### Action item
Your job with the data below: print everything from the line that holds "- 22 luglio 2026 a LECCO" down to the line that holds "- PARFI Menang di PN Jaksel, Gugatan Alicia", ends included, exactly, and nothing else.

▼

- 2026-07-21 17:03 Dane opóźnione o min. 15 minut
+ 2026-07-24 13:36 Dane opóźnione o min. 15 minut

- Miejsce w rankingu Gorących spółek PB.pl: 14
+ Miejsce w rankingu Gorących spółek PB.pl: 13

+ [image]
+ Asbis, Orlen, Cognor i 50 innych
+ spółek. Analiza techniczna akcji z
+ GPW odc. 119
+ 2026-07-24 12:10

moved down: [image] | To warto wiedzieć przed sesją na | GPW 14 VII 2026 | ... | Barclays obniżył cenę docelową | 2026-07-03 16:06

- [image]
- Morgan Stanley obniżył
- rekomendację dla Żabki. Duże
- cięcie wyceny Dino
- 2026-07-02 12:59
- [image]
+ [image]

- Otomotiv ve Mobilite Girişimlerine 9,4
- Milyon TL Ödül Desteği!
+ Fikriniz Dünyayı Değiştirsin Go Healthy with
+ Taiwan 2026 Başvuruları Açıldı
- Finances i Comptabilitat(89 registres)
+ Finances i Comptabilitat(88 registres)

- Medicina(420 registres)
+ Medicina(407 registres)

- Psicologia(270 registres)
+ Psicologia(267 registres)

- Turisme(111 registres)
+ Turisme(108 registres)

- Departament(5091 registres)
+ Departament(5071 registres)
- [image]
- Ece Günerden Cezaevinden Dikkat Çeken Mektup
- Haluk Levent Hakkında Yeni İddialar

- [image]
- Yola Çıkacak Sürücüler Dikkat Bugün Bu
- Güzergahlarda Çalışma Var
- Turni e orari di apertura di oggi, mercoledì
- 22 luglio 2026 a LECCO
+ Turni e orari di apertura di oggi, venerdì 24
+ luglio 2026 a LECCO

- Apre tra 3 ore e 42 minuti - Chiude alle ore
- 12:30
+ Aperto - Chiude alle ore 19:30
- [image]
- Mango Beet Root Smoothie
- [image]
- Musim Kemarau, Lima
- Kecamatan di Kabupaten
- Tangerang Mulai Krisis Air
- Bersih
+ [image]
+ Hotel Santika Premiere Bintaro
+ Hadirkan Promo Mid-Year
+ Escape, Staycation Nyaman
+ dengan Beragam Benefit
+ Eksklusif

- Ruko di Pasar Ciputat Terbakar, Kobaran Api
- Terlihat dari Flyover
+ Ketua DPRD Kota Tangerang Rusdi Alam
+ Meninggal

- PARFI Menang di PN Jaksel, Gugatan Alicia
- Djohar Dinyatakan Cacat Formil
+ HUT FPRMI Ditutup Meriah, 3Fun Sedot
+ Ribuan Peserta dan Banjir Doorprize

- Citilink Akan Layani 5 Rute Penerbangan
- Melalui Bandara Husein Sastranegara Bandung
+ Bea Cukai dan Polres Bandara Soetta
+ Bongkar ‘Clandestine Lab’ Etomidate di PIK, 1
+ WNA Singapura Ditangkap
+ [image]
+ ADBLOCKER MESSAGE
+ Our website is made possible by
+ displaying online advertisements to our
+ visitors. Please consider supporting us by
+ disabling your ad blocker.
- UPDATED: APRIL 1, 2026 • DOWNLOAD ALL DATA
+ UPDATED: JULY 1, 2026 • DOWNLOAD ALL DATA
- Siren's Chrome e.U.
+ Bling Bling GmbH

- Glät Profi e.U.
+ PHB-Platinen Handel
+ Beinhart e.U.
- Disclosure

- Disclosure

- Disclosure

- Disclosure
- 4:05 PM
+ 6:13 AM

▲

### Task response
- 22 luglio 2026 a LECCO
+ Turni e orari di apertura di oggi, venerdì 24
+ luglio 2026 a LECCO

- Apre tra 3 ore e 42 minuti - Chiude alle ore
- 12:30
+ Aperto - Chiude alle ore 19:30
- [image]
- Mango Beet Root Smoothie
- [image]
- Musim Kemarau, Lima
- Kecamatan di Kabupaten
- Tangerang Mulai Krisis Air
- Bersih
+ [image]
+ Hotel Santika Premiere Bintaro
+ Hadirkan Promo Mid-Year
+ Escape, Staycation Nyaman
+ dengan Beragam Benefit
+ Eksklusif

- Ruko di Pasar Ciputat Terbakar, Kobaran Api
- Terlihat dari Flyover
+ Ketua DPRD Kota Tangerang Rusdi Alam
+ Meninggal

- PARFI Menang di PN Jaksel, Gugatan Alicia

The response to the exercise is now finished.